(EXERCISE DIRECTIONS):
Please could you give again the lines from the one holding "- Aplicación móvil: aplicación" through the final line of the data below, exactly, with no other lines?

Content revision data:
┌──

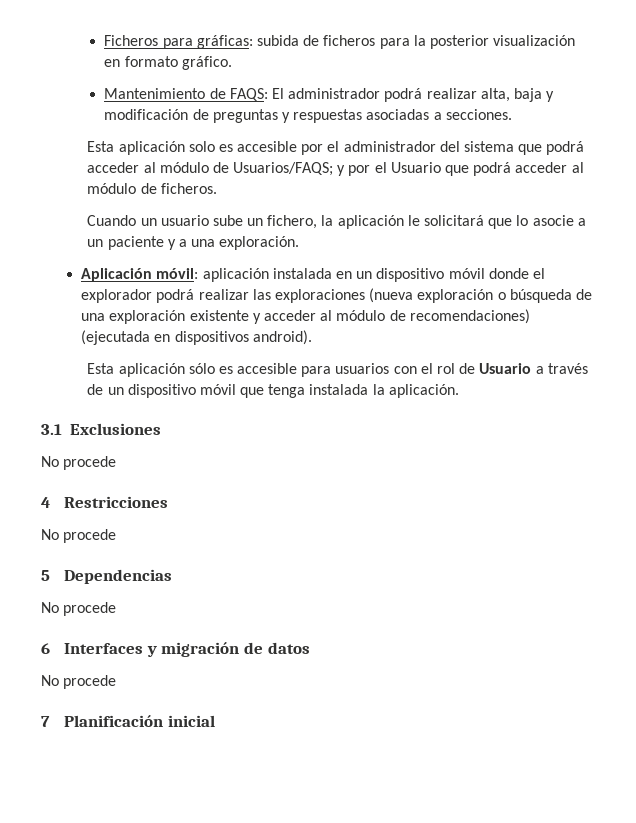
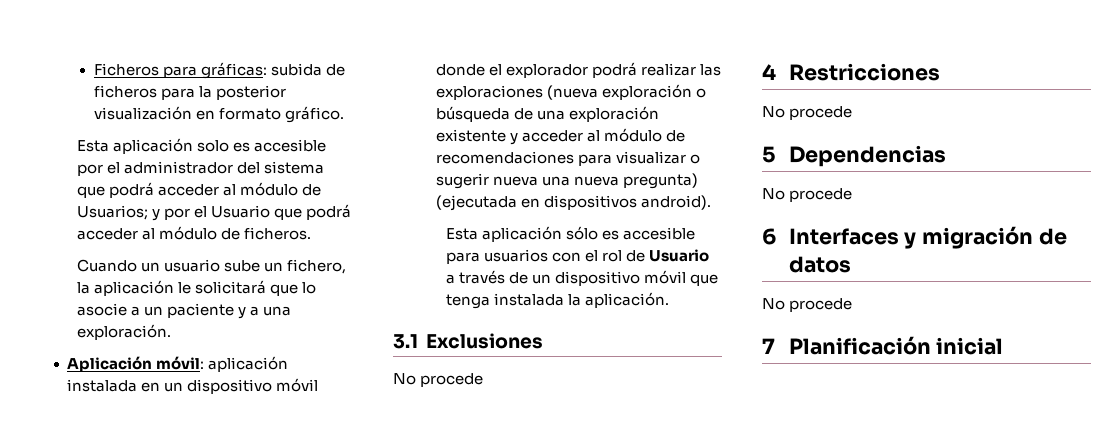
- Mantenimiento de FAQS: El administrador podrá realizar alta, baja y modificación de preguntas y respuestas asociadas a secciones.
- Esta aplicación solo es accesible por el administrador del sistema que podrá acceder al módulo de Usuarios/FAQS; y por el Usuario que podrá acceder al módulo de ficheros.
+ Esta aplicación solo es accesible por el administrador del sistema que podrá acceder al módulo de Usuarios; y por el Usuario que podrá acceder al módulo de ficheros.
- Aplicación móvil: aplicación instalada en un dispositivo móvil donde el explorador podrá realizar las exploraciones (nueva exploración o búsqueda de una exploración existente y acceder al módulo de recomendaciones) (ejecutada en dispositivos android).
+ Aplicación móvil: aplicación instalada en un dispositivo móvil donde el explorador podrá realizar las exploraciones (nueva exploración o búsqueda de una exploración existente y acceder al módulo de recomendaciones para visualizar o sugerir nueva una nueva pregunta) (ejecutada en dispositivos android).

└──

(SOLVED PROBLEM):
- Aplicación móvil: aplicación instalada en un dispositivo móvil donde el explorador podrá realizar las exploraciones (nueva exploración o búsqueda de una exploración existente y acceder al módulo de recomendaciones) (ejecutada en dispositivos android).
+ Aplicación móvil: aplicación instalada en un dispositivo móvil donde el explorador podrá realizar las exploraciones (nueva exploración o búsqueda de una exploración existente y acceder al módulo de recomendaciones para visualizar o sugerir nueva una nueva pregunta) (ejecutada en dispositivos android).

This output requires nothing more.